ABC Live explains why Delhi’s ATC technical glitch required 36 hours to fix, how engineers kept operations safe, and how India’s response met global aviation norms.
New Delhi (ABC Live): On November 6, 2025, a technical glitch disabled the Air Traffic Control (ATC) messaging system at Delhi’s Indira Gandhi International Airport. As a result, 46 flights were delayed or cancelled, affecting hundreds of passengers. Although safety remained intact, the system took 36 hours to return to automatic operation, as duly reported by the PIB on November 8.

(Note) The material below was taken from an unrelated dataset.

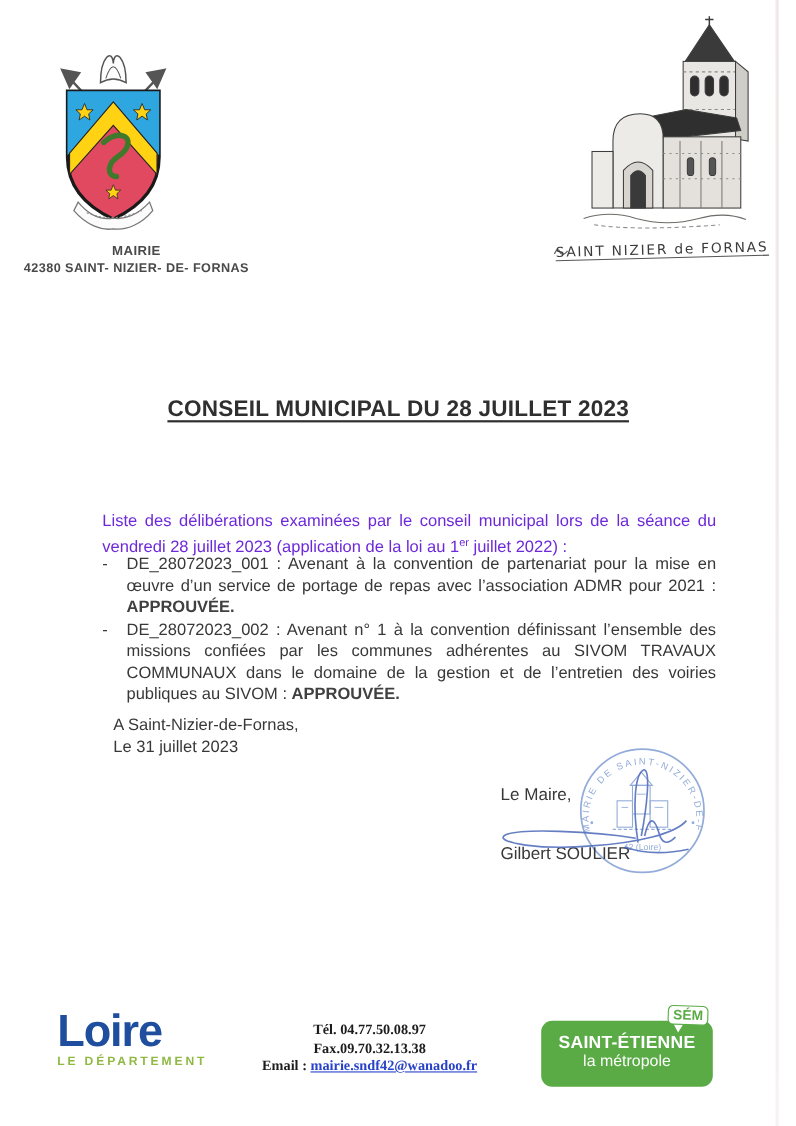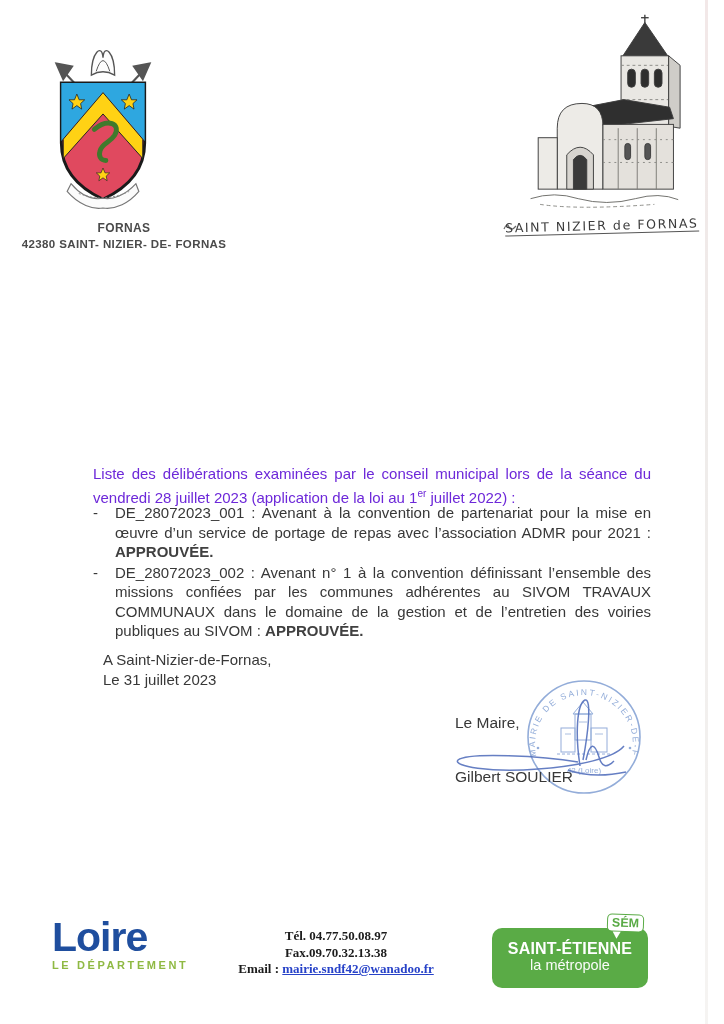"FORNAS" div.l1 { text: FORNAS -> MAIRIE }
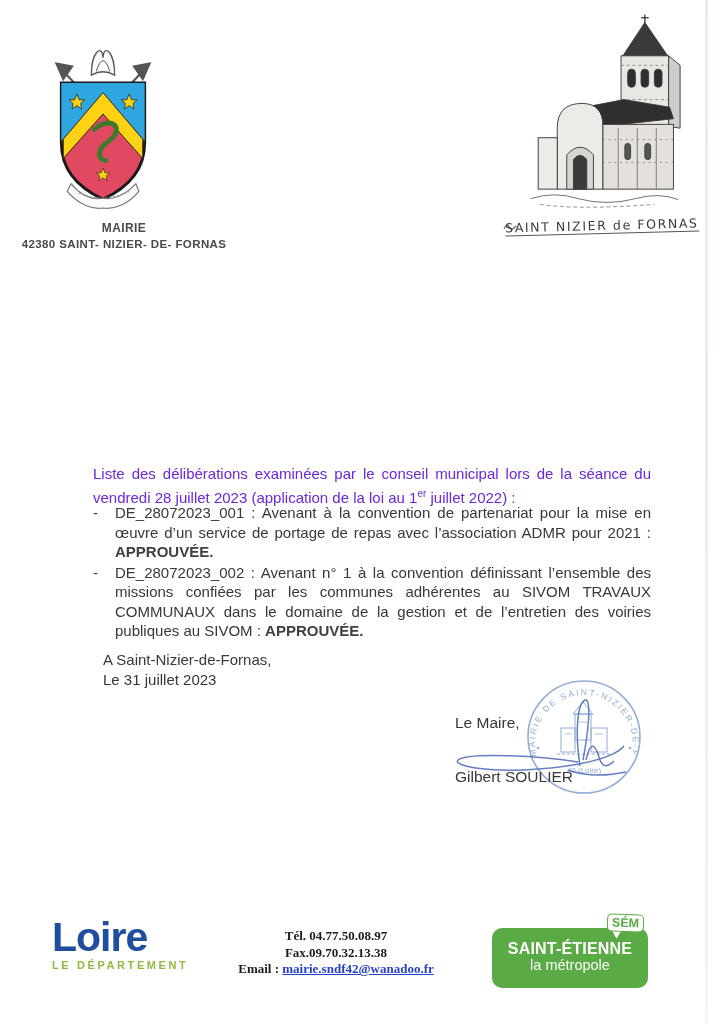"CONSEIL MUNICIPAL DU 28 JUILLET" h1.doc-title { html: none -> <h1>CONSEIL MUNICIPAL DU 28 JUILLET 2023</h1> }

Therefore, this ABC Live report examines why the restoration required time, how India’s aviation agencies handled the crisis, and how their response compared with global standards.
Nature of the Glitch
The failure occurred within the ATC messaging network, which links radars, controllers, and pilots through digital signals. Because these systems depend on multi-server synchronisation, even a minor timestamp error can halt communication. Consequently, engineers had to isolate each node, verify data integrity, and restart modules gradually to avoid conflicting commands.
Moreover, since ATC messaging directly affects pilot clearances, engineers cannot reboot all servers at once. Instead, they must follow a step-wise protocol that prioritizes flight safety over speed.
Why Restoration Took 36 Hours
Even though teams from AAI, ANS, and ECIL responded immediately, three key technical and procedural factors extended the timeline. Hence, the process was gradual but essentially safe.
| Challenge | Effect on Restoration |
|---|---|
| Multi-node Synchronisation Failure | Required manual re-indexing and server testing before safe reboot. |
| Safety-First Protocols (ICAO Annexe 10) | Global rules demand layered validation before automation resumes. |
| Hardware–Software Testing | Every component had to be checked to accurately locate the fault. |
Therefore, the 36-hour timeline was not a delay but a reflection of rigorous aviation safety procedures. In short, it balanced speed with security — the core principle of air navigation.
Manual Operations Ensured Continuity
During the outage, controllers switched to manual procedures. They managed departures and landings through radio communication and handwritten logs. As a result, no runway incident or airspace violation occurred. Furthermore, this phase demonstrated that India’s ATC personnel possess both technical expertise and procedural discipline to sustain operations without automation.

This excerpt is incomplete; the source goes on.